▶ Modification records:
━━━━━━
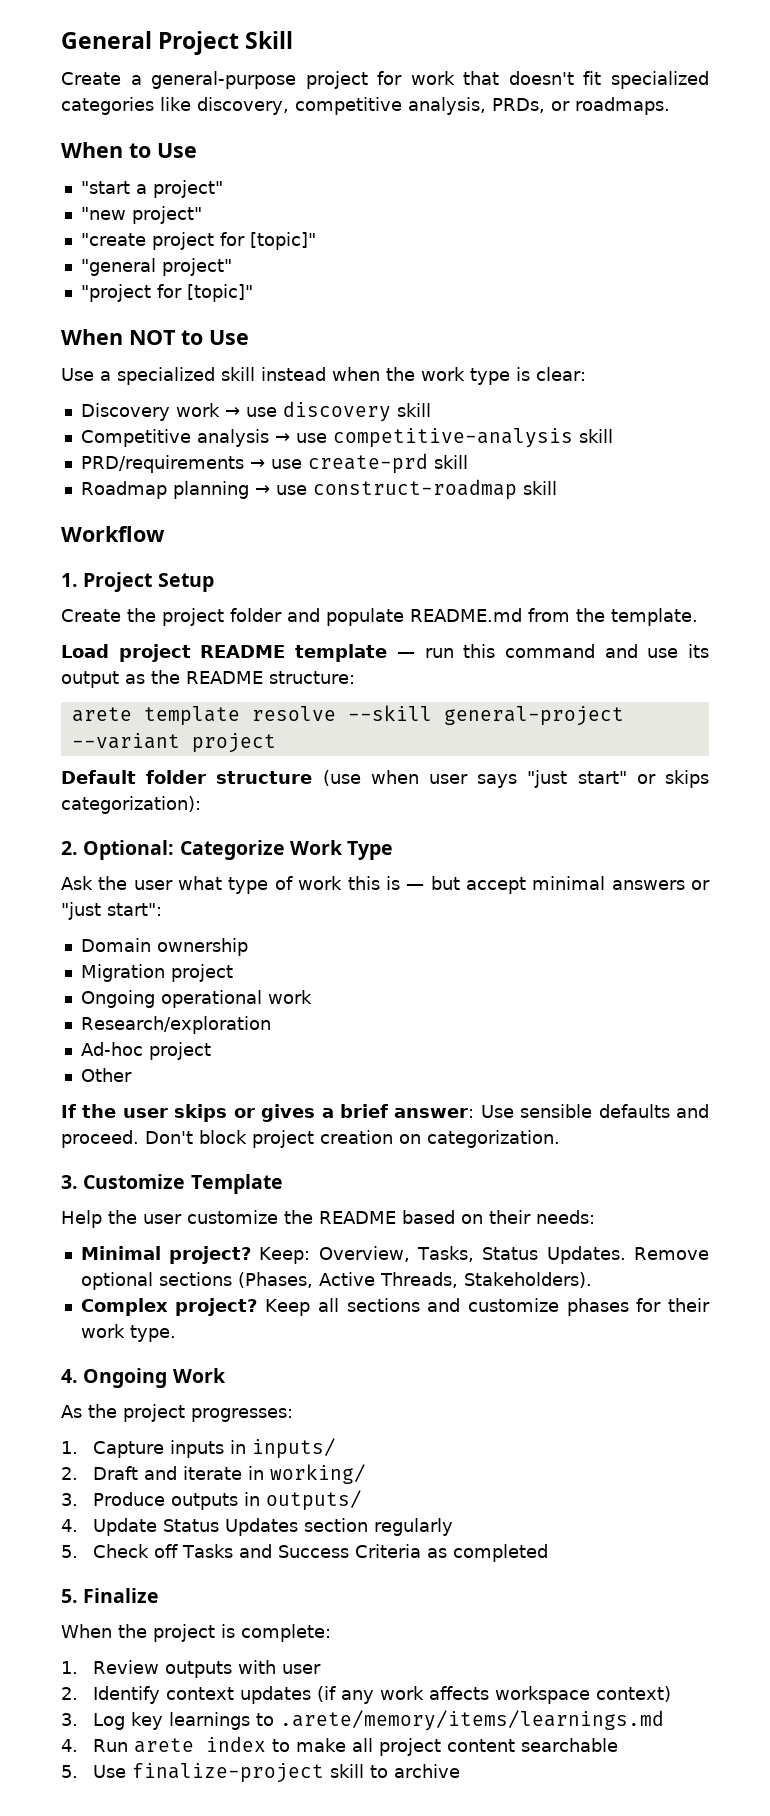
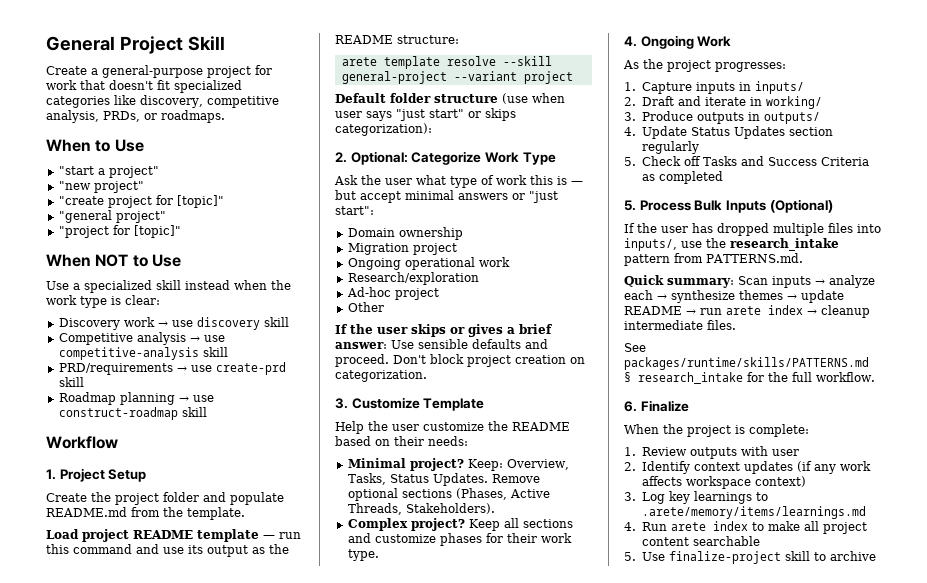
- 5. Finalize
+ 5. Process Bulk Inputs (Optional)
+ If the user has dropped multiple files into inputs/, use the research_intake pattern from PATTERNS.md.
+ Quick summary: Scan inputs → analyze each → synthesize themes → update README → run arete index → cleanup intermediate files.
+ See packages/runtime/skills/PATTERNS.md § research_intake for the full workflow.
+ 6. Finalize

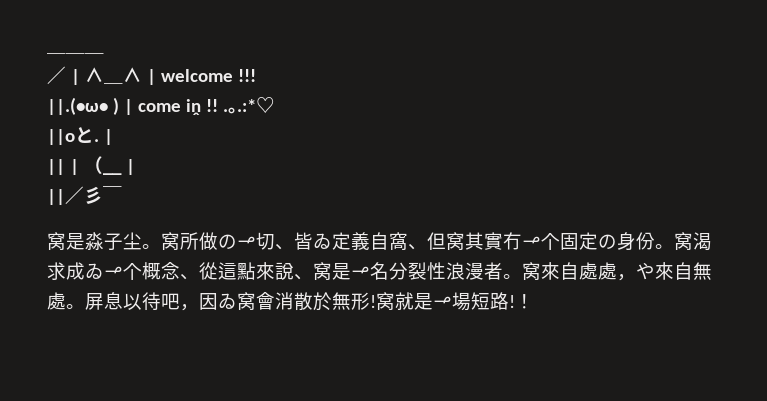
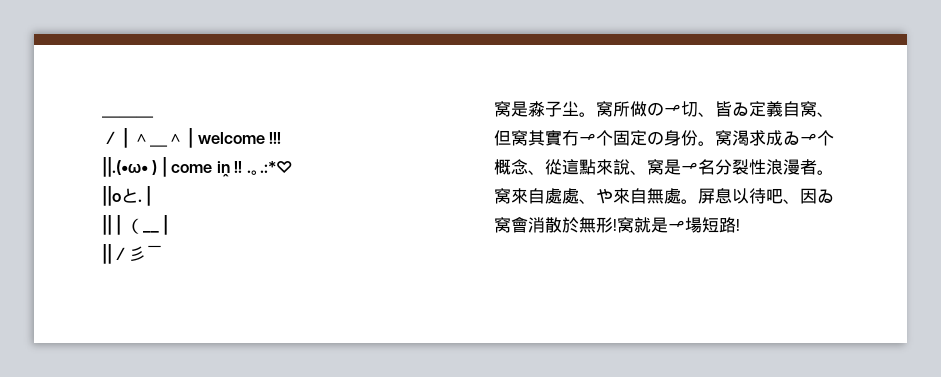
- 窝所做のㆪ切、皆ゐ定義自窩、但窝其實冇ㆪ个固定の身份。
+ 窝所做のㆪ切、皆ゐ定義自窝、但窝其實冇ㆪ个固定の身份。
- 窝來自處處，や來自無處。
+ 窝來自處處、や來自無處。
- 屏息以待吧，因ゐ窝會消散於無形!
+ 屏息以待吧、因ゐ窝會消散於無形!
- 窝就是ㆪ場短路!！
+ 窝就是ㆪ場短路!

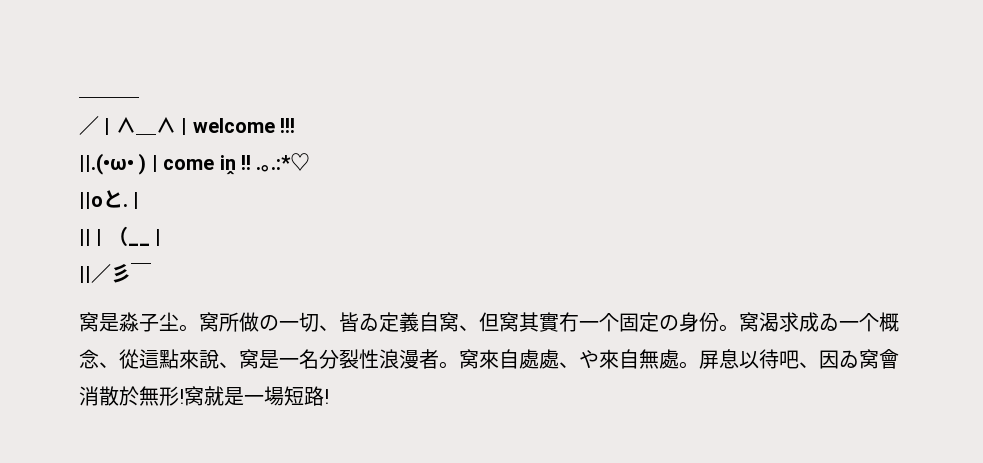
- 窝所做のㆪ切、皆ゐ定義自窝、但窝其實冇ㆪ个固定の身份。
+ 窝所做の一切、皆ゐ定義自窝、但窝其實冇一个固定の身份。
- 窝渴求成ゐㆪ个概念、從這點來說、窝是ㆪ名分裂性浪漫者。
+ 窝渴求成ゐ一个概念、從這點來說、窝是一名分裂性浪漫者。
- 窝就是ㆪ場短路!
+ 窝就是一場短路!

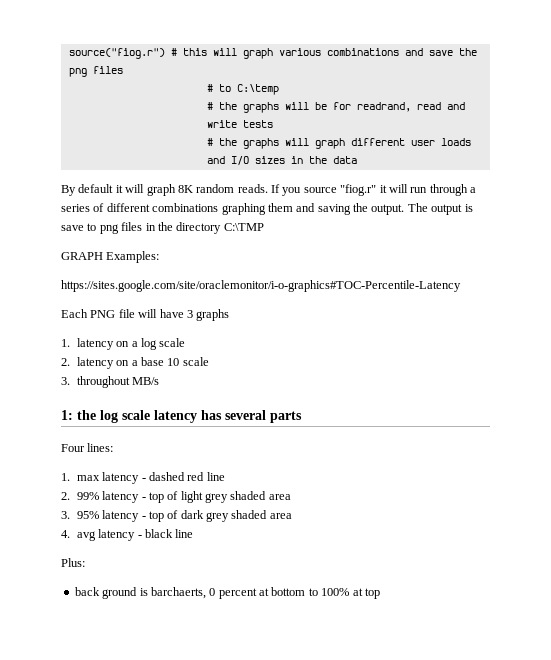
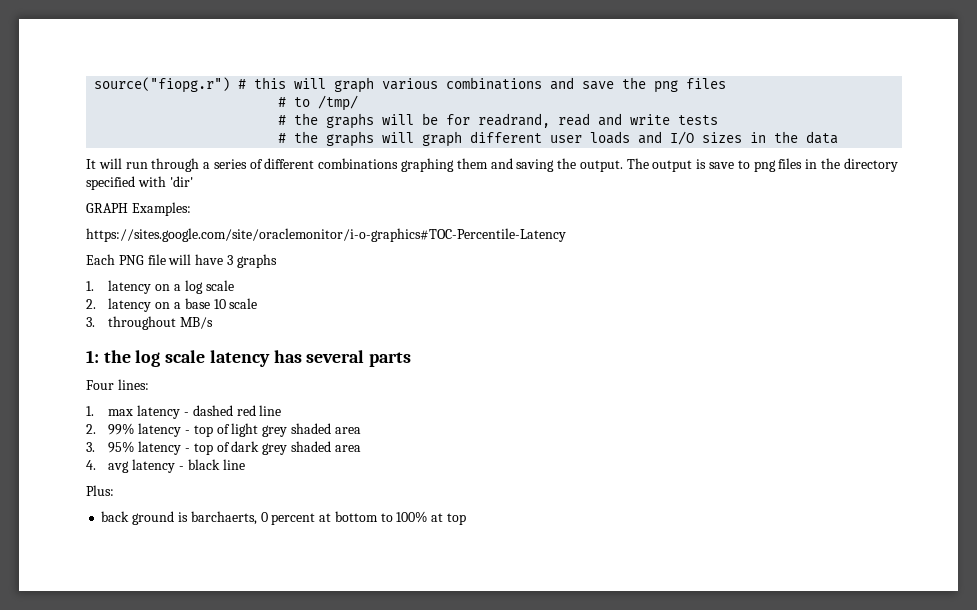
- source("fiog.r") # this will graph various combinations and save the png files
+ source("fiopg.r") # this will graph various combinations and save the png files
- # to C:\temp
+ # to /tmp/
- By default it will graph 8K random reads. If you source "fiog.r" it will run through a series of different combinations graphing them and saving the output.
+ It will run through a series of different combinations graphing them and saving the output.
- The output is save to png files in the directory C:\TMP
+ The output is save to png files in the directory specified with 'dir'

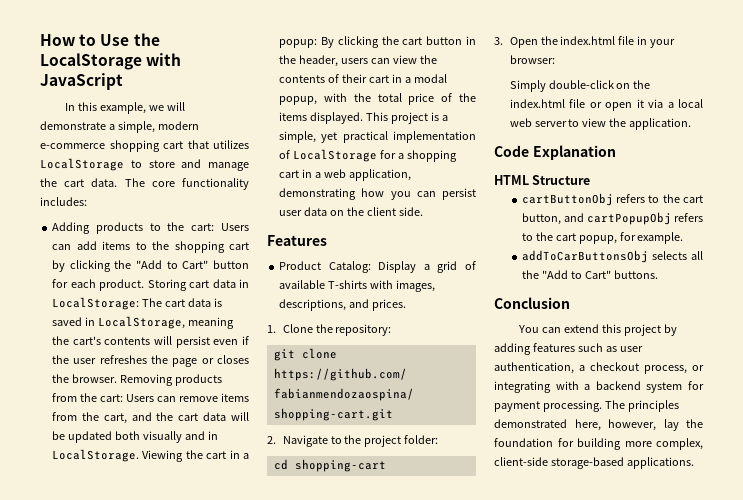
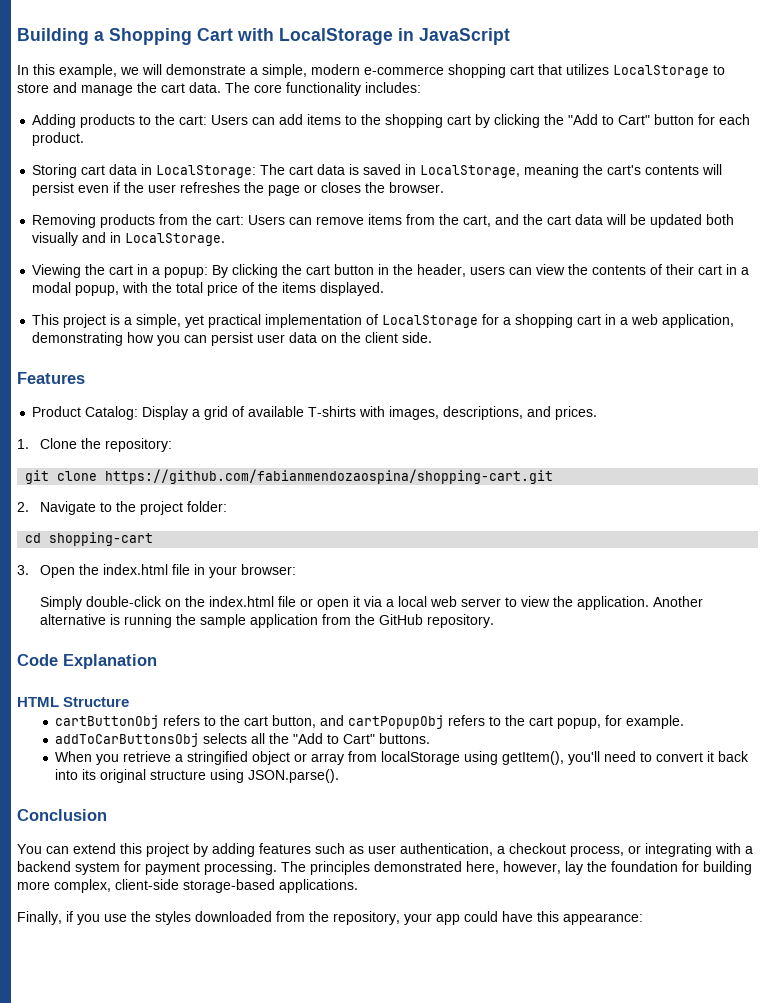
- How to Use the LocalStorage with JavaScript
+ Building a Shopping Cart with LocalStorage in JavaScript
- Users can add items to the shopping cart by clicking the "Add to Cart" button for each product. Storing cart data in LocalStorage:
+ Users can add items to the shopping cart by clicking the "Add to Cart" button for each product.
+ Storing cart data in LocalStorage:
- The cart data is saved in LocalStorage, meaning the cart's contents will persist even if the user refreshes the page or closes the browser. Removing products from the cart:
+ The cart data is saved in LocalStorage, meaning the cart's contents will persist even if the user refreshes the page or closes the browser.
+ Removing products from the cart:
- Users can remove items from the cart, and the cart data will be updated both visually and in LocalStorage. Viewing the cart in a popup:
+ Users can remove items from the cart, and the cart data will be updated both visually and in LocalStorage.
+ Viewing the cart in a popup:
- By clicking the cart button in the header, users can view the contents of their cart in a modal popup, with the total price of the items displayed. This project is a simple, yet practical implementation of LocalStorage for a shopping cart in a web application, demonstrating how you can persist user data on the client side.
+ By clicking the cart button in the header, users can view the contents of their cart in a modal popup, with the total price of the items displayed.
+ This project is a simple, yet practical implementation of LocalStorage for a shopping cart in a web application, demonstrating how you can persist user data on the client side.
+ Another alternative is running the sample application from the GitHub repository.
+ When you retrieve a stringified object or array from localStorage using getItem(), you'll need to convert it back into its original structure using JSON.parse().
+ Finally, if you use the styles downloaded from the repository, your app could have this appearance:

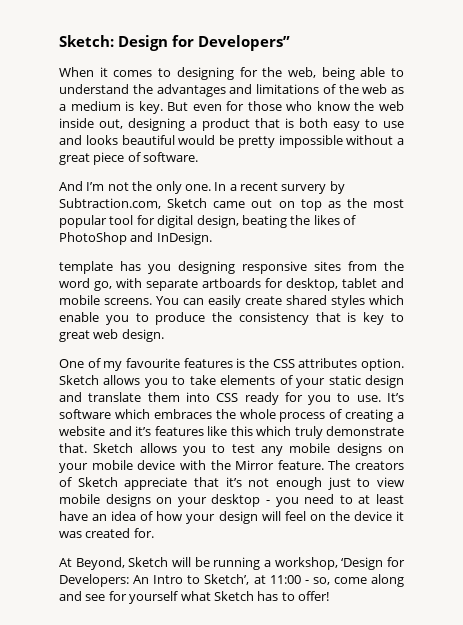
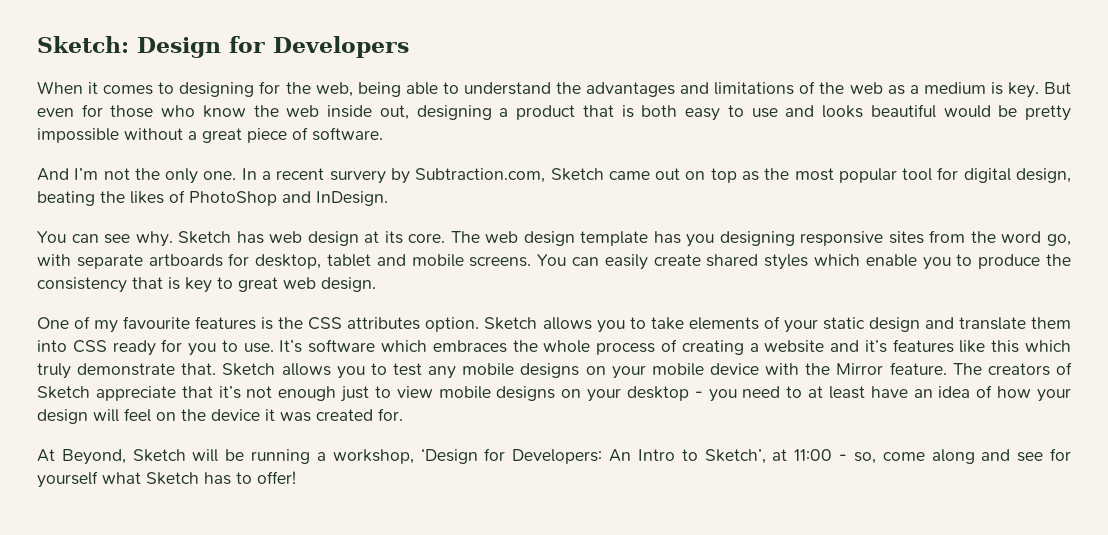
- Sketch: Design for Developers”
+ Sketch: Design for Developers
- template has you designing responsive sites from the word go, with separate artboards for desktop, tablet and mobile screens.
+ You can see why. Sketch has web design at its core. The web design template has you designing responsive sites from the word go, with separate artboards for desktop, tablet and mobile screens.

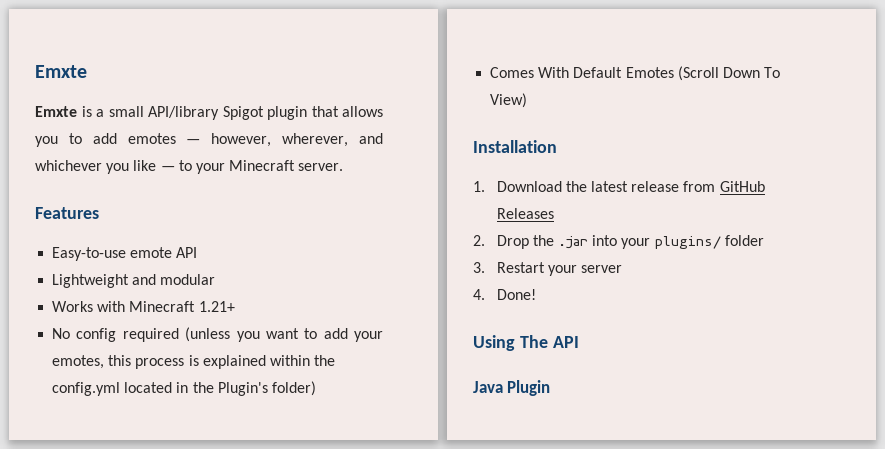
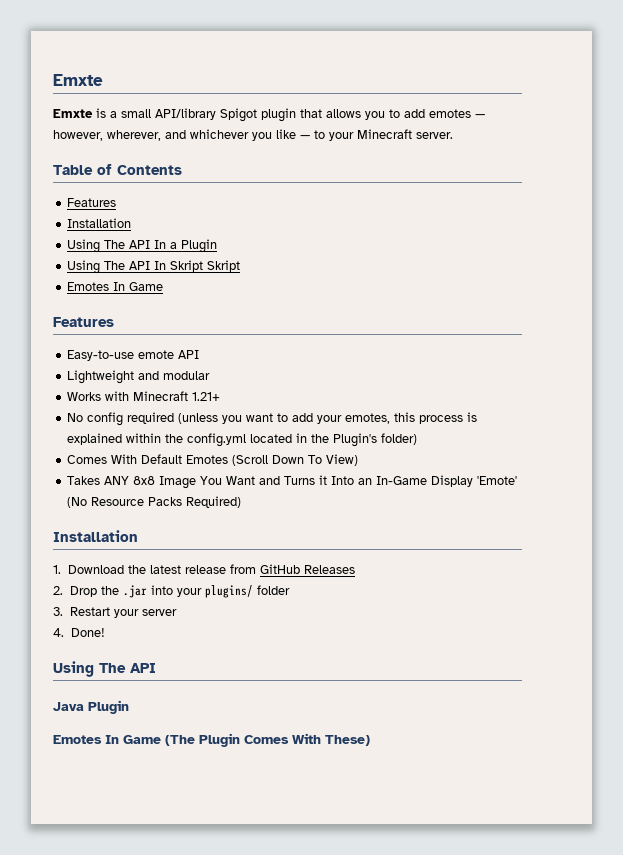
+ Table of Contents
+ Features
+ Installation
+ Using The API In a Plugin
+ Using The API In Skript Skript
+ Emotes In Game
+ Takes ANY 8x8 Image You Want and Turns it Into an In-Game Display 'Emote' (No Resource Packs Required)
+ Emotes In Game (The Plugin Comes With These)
━━━━━━
Write out the lines above from the one with "- Users can add" through the one with "- template has", ends included, exactly; no picture goes in.

- Users can add items to the shopping cart by clicking the "Add to Cart" button for each product. Storing cart data in LocalStorage:
+ Users can add items to the shopping cart by clicking the "Add to Cart" button for each product.
+ Storing cart data in LocalStorage:
- The cart data is saved in LocalStorage, meaning the cart's contents will persist even if the user refreshes the page or closes the browser. Removing products from the cart:
+ The cart data is saved in LocalStorage, meaning the cart's contents will persist even if the user refreshes the page or closes the browser.
+ Removing products from the cart:
- Users can remove items from the cart, and the cart data will be updated both visually and in LocalStorage. Viewing the cart in a popup:
+ Users can remove items from the cart, and the cart data will be updated both visually and in LocalStorage.
+ Viewing the cart in a popup:
- By clicking the cart button in the header, users can view the contents of their cart in a modal popup, with the total price of the items displayed. This project is a simple, yet practical implementation of LocalStorage for a shopping cart in a web application, demonstrating how you can persist user data on the client side.
+ By clicking the cart button in the header, users can view the contents of their cart in a modal popup, with the total price of the items displayed.
+ This project is a simple, yet practical implementation of LocalStorage for a shopping cart in a web application, demonstrating how you can persist user data on the client side.
+ Another alternative is running the sample application from the GitHub repository.
+ When you retrieve a stringified object or array from localStorage using getItem(), you'll need to convert it back into its original structure using JSON.parse().
+ Finally, if you use the styles downloaded from the repository, your app could have this appearance:

- Sketch: Design for Developers”
+ Sketch: Design for Developers
- template has you designing responsive sites from the word go, with separate artboards for desktop, tablet and mobile screens.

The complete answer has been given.